▸ Brief
Starting with the line below that holds "color:#fff; font-size:12px; font-weight:bold;" and stopping after the line that holds "border-bottom:7px solid #d946ef;", transcribe the lines exactly, leaving out all pictures.

[Code change snippets]
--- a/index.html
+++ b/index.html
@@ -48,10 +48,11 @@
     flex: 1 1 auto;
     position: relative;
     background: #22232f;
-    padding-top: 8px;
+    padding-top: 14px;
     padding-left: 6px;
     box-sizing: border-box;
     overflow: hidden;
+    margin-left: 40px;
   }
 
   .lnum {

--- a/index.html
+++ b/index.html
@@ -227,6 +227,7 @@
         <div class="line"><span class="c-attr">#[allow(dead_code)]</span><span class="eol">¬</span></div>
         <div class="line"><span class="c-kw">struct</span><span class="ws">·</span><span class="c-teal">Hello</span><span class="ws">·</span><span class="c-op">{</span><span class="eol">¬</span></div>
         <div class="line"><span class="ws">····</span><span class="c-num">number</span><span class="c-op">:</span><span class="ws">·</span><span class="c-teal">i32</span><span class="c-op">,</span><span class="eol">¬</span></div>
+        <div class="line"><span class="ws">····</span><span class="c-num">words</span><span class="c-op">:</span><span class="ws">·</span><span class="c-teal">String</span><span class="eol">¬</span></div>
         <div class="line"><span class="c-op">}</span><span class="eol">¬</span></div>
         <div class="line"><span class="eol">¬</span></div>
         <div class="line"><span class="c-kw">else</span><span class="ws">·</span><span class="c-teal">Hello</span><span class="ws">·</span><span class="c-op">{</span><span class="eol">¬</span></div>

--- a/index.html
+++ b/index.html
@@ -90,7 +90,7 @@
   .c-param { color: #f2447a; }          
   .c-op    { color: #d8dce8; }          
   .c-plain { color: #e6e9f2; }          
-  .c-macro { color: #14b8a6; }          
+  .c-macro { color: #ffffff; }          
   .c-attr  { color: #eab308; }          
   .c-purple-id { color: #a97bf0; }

---

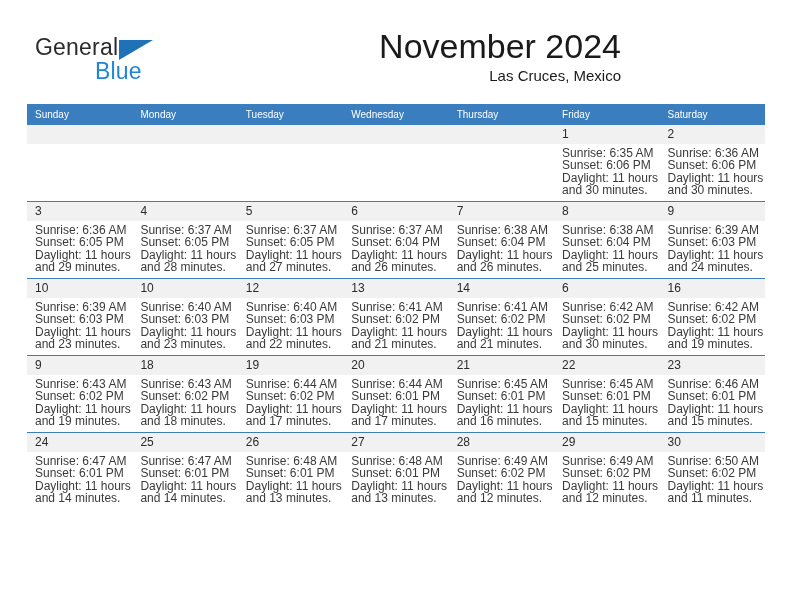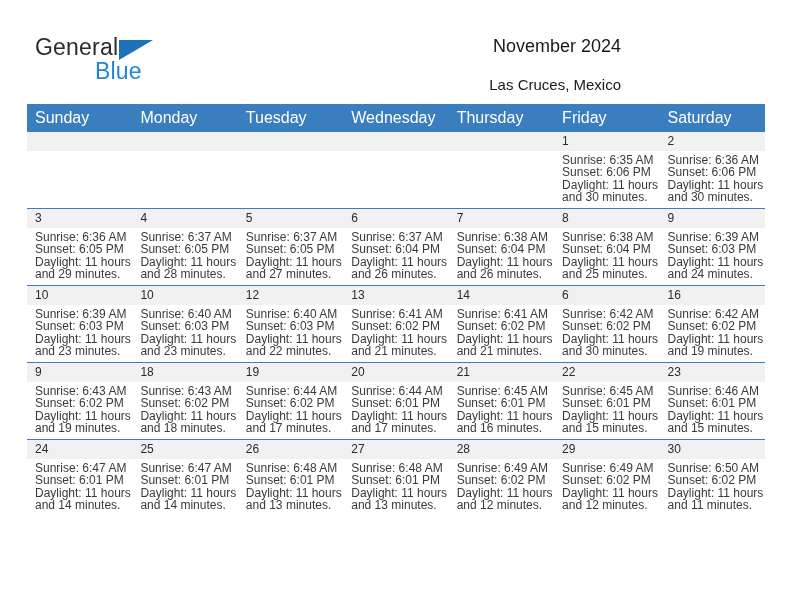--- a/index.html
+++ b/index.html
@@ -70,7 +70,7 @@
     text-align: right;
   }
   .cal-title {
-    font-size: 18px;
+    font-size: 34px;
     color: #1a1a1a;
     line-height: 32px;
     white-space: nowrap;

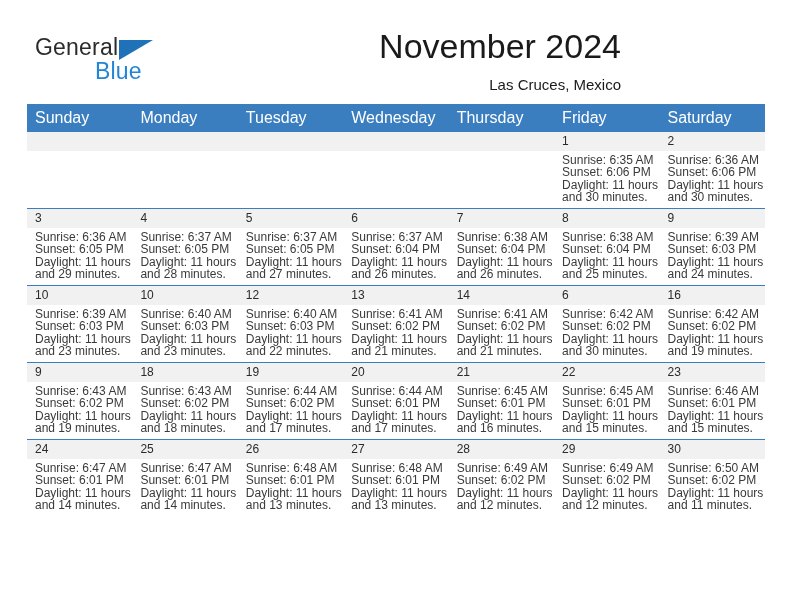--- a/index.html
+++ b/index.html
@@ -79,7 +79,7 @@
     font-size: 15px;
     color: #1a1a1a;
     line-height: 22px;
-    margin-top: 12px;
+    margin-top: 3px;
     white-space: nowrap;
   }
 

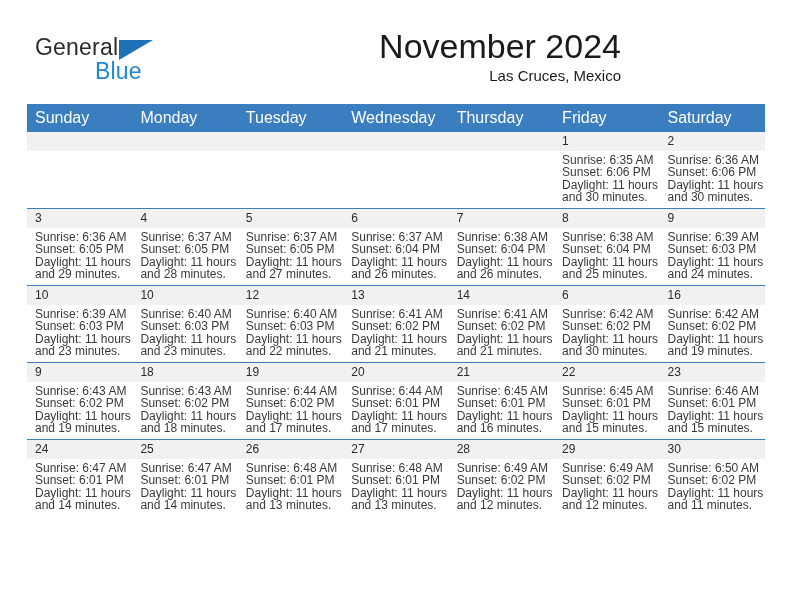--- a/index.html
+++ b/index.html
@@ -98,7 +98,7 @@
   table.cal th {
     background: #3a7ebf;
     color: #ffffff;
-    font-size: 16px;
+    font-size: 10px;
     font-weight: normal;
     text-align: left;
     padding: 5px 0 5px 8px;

==

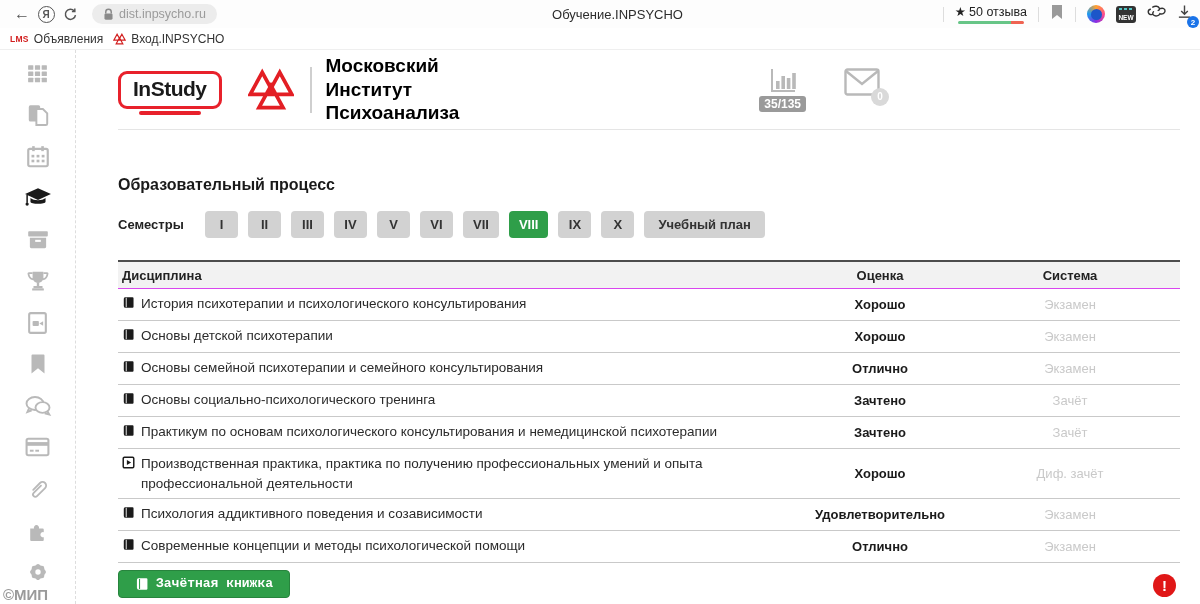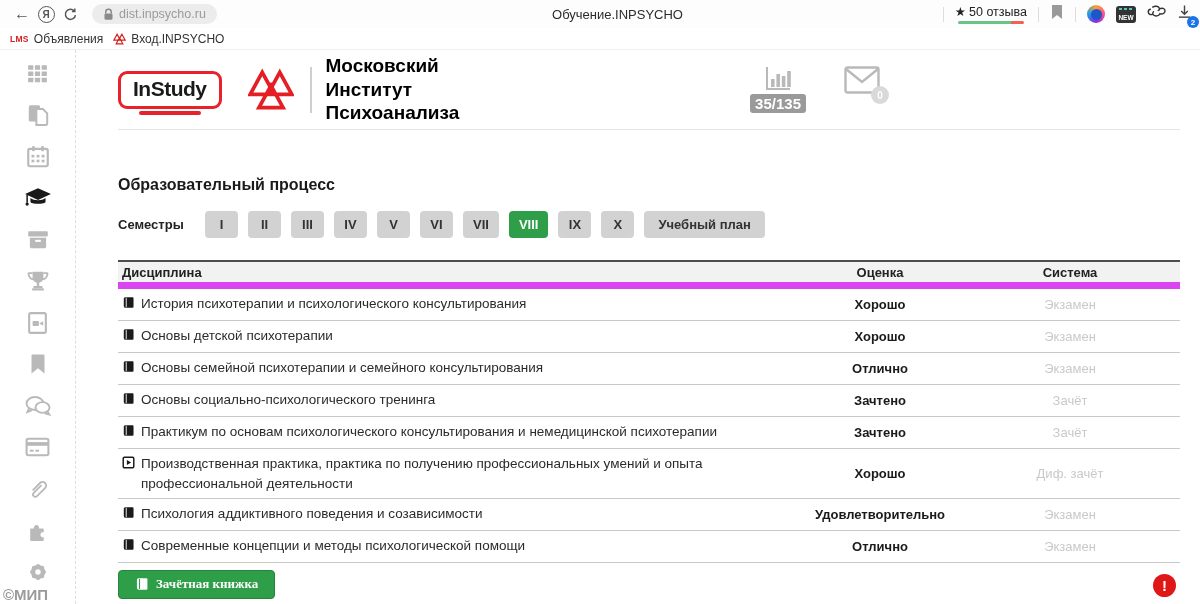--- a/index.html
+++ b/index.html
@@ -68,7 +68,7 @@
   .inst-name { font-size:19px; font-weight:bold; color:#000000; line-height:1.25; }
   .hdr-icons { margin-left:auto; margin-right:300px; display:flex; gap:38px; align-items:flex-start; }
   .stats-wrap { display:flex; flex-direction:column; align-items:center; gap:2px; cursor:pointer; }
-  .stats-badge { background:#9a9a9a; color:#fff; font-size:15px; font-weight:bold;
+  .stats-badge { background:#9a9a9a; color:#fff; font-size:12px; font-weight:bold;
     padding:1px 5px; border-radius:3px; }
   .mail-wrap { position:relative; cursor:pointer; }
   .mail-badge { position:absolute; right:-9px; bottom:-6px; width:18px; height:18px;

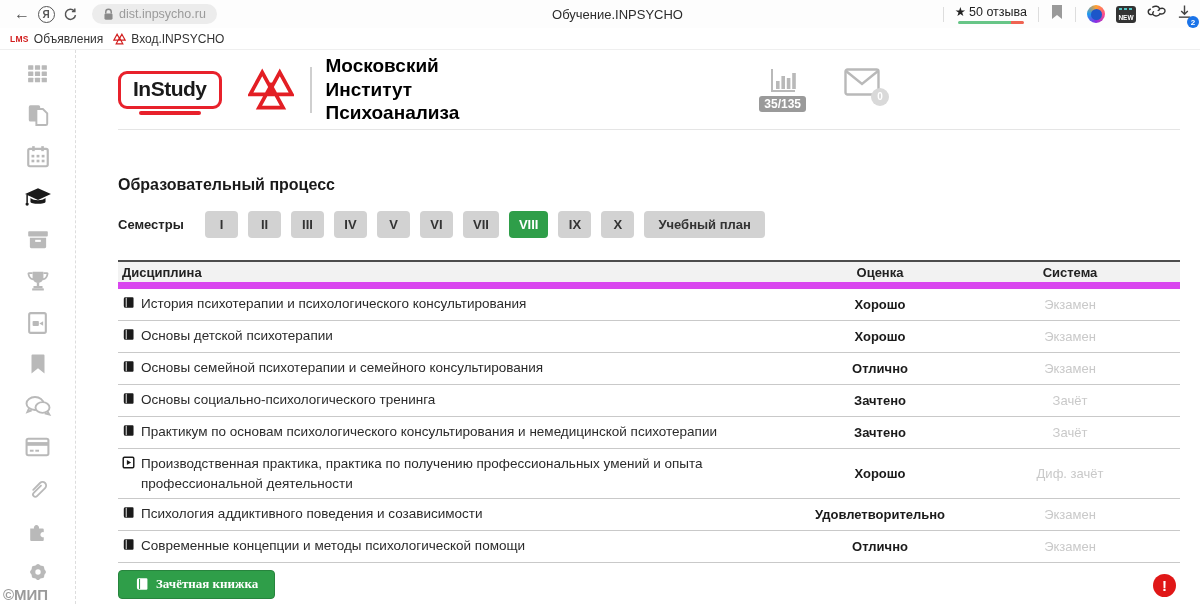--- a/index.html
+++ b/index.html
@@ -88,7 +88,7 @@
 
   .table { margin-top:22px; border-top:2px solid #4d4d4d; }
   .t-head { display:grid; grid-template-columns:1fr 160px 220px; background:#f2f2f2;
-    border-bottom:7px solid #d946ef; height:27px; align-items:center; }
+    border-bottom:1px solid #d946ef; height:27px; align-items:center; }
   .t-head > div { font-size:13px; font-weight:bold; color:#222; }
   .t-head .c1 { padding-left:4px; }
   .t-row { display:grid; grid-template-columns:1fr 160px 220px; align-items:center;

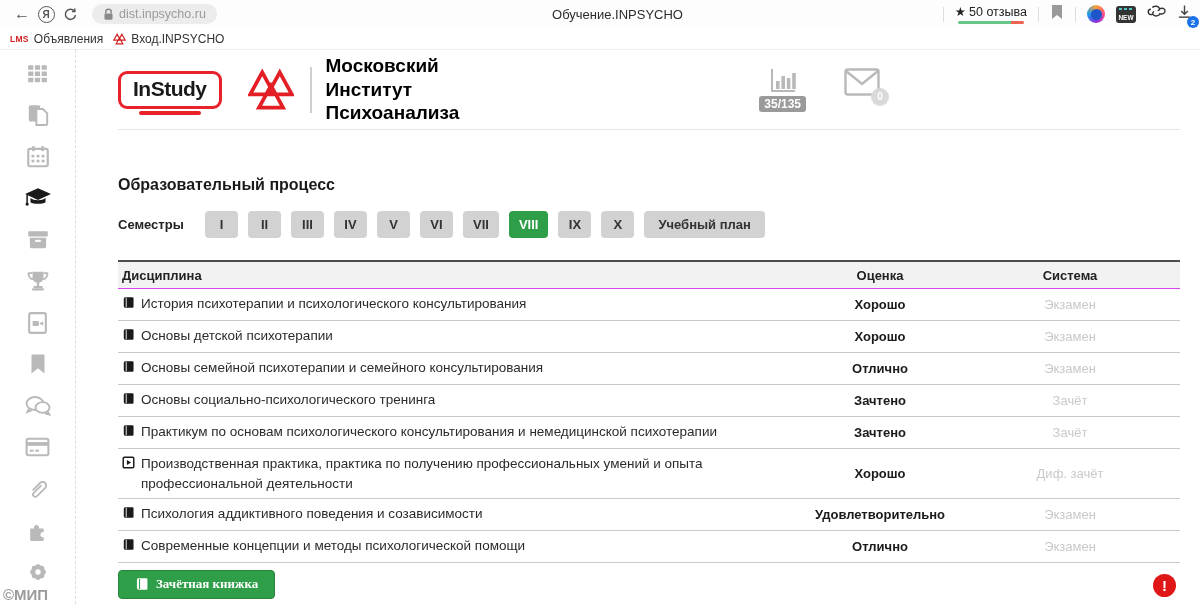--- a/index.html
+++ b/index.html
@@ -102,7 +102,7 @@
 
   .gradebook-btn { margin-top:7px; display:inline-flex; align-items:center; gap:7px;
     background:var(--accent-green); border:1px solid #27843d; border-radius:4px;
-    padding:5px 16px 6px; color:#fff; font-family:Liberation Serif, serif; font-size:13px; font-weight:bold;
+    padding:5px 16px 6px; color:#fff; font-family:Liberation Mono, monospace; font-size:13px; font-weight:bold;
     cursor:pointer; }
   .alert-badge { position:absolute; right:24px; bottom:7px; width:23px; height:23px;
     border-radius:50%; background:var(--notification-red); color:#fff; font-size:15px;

▸ The answer
+  .stats-badge { background:#9a9a9a; color:#fff; font-size:12px; font-weight:bold;
     padding:1px 5px; border-radius:3px; }
   .mail-wrap { position:relative; cursor:pointer; }
   .mail-badge { position:absolute; right:-9px; bottom:-6px; width:18px; height:18px;

--- a/index.html
+++ b/index.html
@@ -88,7 +88,7 @@
 
   .table { margin-top:22px; border-top:2px solid #4d4d4d; }
   .t-head { display:grid; grid-template-columns:1fr 160px 220px; background:#f2f2f2;
-    border-bottom:7px solid #d946ef; height:27px; align-items:center; }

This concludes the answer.